The Ozone Layer plays an important role in reducing harmful ultraviolet rays of the sun from reaching the earth's surface, as it provides a protective shield for plant and animal life. The harmful effects of Ozone depletion include increased skin cancer, eyecataracts, suppression of the human immune system, damage natural ecosystems and adverse impact on aquatic life and climate change.
Addressing the gathering, Madi Jatta, the permanent secretary at the Office of the President, on behalf of the secretary general & head of the Civil Service,and also minister of Presidential Affairs, conveyed His Excellency President Jammeh's relentless support, in his capacity as the chairman of the National Environment Management Council (NEMC), to NEA and other stakeholders present at the celebration.
PS Jatta said the theme for this year's celebration is 'Protecting the atmosphere for generations to come'. The theme he said is apt, for the fact that the world is experiencing a lot of changes due to the refrigerants using and emitting into the atmosphere. He explained that some refrigerants known as ozone depleting substances identified as controlled substances by the Montreal Protocol, when vented into the atmosphere destroy the stratospheric ozone rendering mankind and other terrestrial living things and marine creatures vulnerable to the negative effects of the ozone layer. "Ozone layer exposes us to the ultraviolet B radiation from the sun that increases the occurrence of skin cancer among others," PS Jatta noted.
He however reiterated government of the Gambia's deep gratitude to the Montreal Protocol's Multilateral Fund, managed by the United Nations Environment Programme (UNEP) for their continuous support. He said : "Due to such support the Gambia is today in full compliance with the requirements of the ozone treaties".
Mustapha Darboe, the permanent secretary at the Ministry of Forestry and the Environment, on behalf of the his minister, Fatou Ndeye Gaye, disclosed that this year's World Ozone Day marks the 25th celebration, Silver Jubilee, which he noted, made it a special one. He said that the protection of the earth by generations inheriting it has been a subject of discussion for decades, informally at first by concerned individuals and then formally during the Stockholm Conference in 1972.
"Declaration was reiterated during the 1992 Earth Summit in Rio and the Rio Declaration reinforced the concept of owing a duty to all people both today and in the future as it states that the right to development must be fulfilled so as to equitably meet development and environmental needs of present and future generations," Darboe added.

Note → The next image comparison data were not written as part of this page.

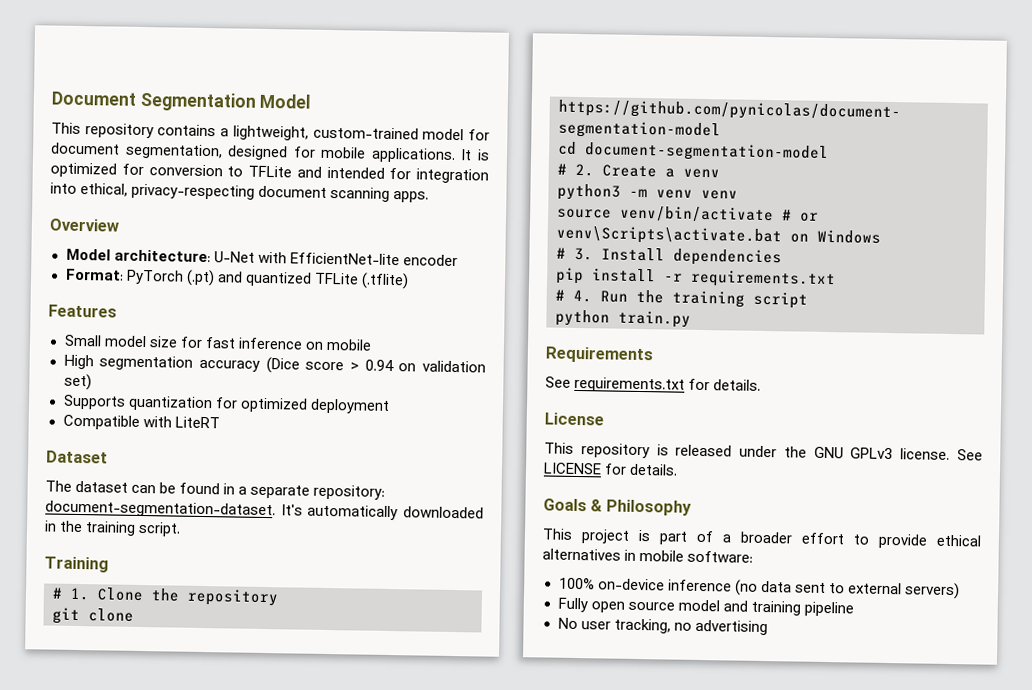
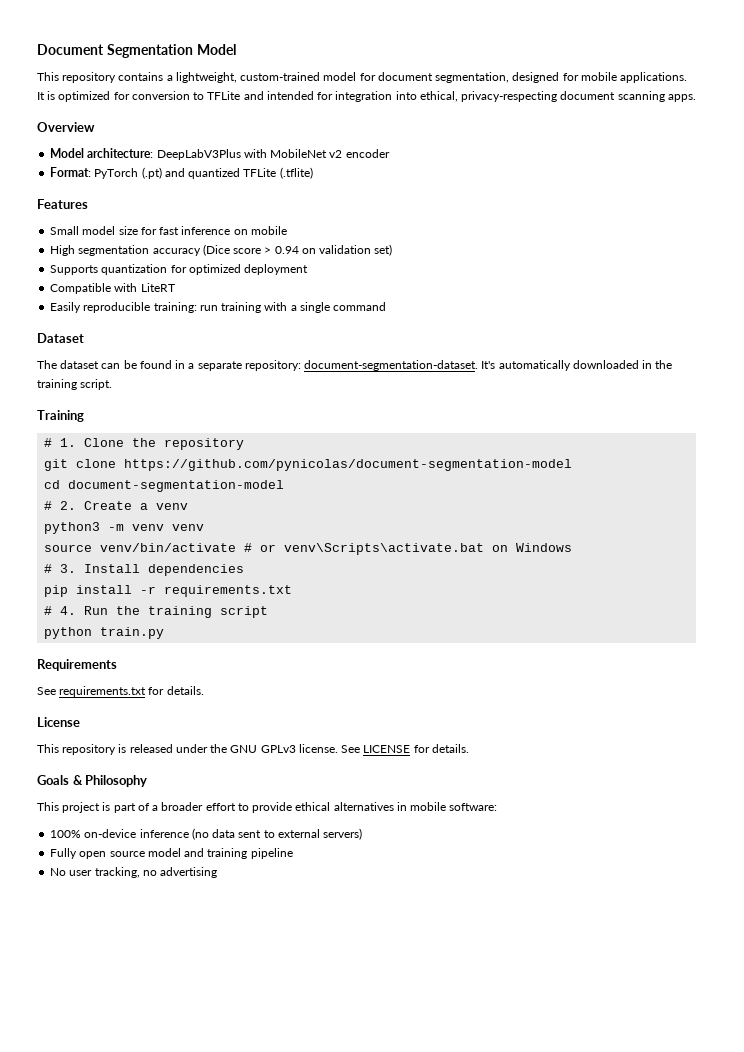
- Model architecture: U-Net with EfficientNet-lite encoder
+ Model architecture: DeepLabV3Plus with MobileNet v2 encoder
+ Easily reproducible training: run training with a single command

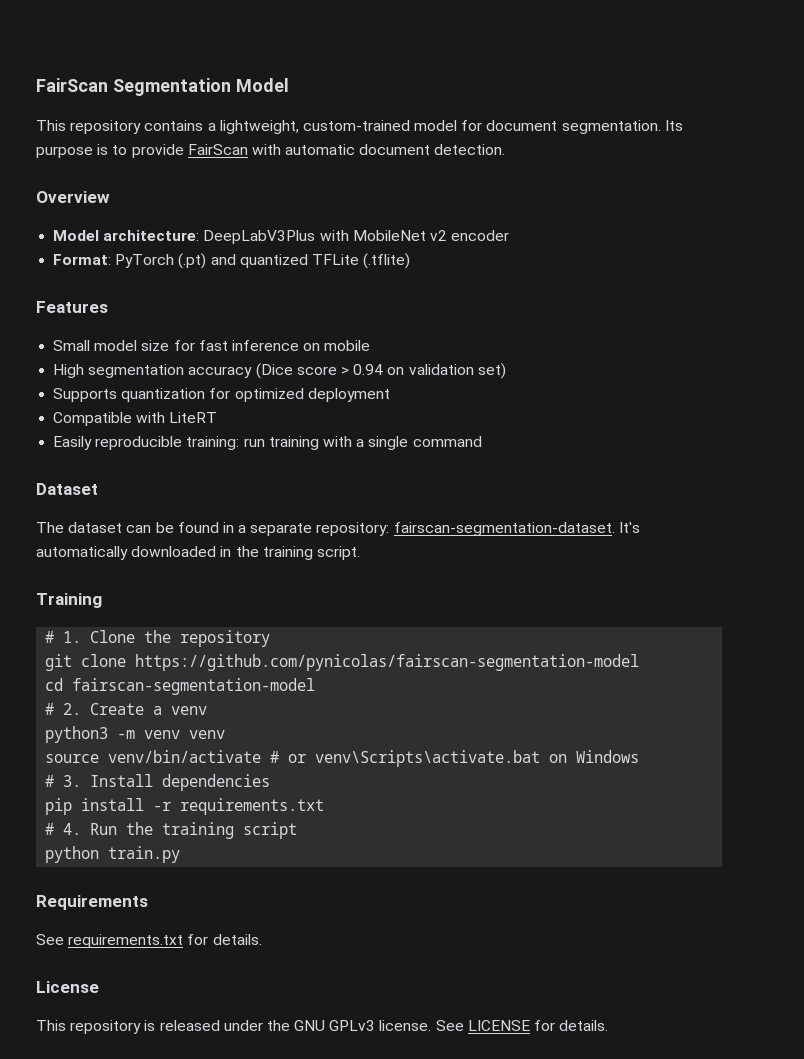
- Document Segmentation Model
+ FairScan Segmentation Model
- This repository contains a lightweight, custom-trained model for document segmentation, designed for mobile applications. It is optimized for conversion to TFLite and intended for integration into ethical, privacy-respecting document scanning apps.
+ This repository contains a lightweight, custom-trained model for document segmentation. Its purpose is to provide FairScan with automatic document detection.
- The dataset can be found in a separate repository: document-segmentation-dataset.
+ The dataset can be found in a separate repository: fairscan-segmentation-dataset.
- git clone https://github.com/pynicolas/document-segmentation-model
+ git clone https://github.com/pynicolas/fairscan-segmentation-model
- cd document-segmentation-model
+ cd fairscan-segmentation-model
- Goals & Philosophy
- This project is part of a broader effort to provide ethical alternatives in mobile software:
- 100% on-device inference (no data sent to external servers)
- Fully open source model and training pipeline
- No user tracking, no advertising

The permanent secretary disclosed that with the signing into law of Ozone Depleting Substances Regulations by His Excellency, in his capacity as chairman of the Gambia NEMC, The Gambia has successfully phased out all chlorofluoro carbons (CFCs) since 1 January 2010.This he said, the NEA over the years has made tremendous strides in its efforts to continually sensitise and create necessary awareness, capacity building of stakeholders and reaching out to the grassroots on the protection of the ozone layer. "The dedication has resulted in the award of a prize by the UNEP to The Gambia," he said.
"This award signifies the importancegovernment attaches to the well being of our environment, and continually raising the profile of the sector, with its recognition that sustainable development must include the efficient and effective preservation of the environment," he noted.

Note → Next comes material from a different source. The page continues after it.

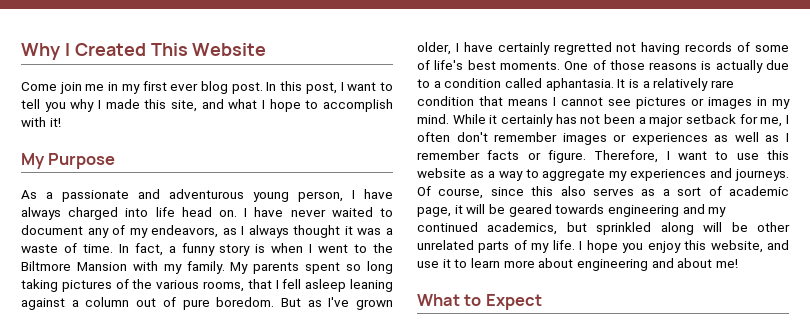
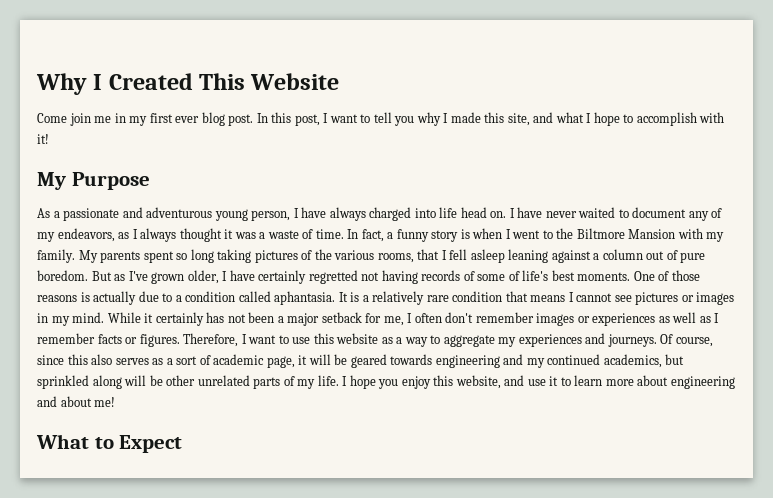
- While it certainly has not been a major setback for me, I often don't remember images or experiences as well as I remember facts or figure.
+ While it certainly has not been a major setback for me, I often don't remember images or experiences as well as I remember facts or figures.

The permanent secretary therefore encouraged the collaborating partners, including the donor community, to continue to support the sector through improved technical assistance,fund and technology transfer.
Samba Badjie, the programme officer, Ozone Unit, NEA, said the plaque is in recognition of the government's vital role in the protection of the ozone layer for generations to come, which is co-incidentally the theme for this year's celebration. Badjie then congratulated the government of The Gambia on her highly successful efforts to comply with the time-targeted international environmental commitment.
However, the Ozone Unit programme officer challenged the entire management and staff of the Agency to givethe same dedication, energy and resourcefulness as shown for the CFC phase-out to be applied to the new challenge; that is the phasing out of the Hydro Chlorofluoro Carbons (HCFCs). According to him, the Montreal Protocol requires countries to freeze consumption of HCFCs by 1 January 2013 and to reduce it by 10% by 1 January 2015. "This is a big challenge and the 1st target is only a few weeks ahead," he noted.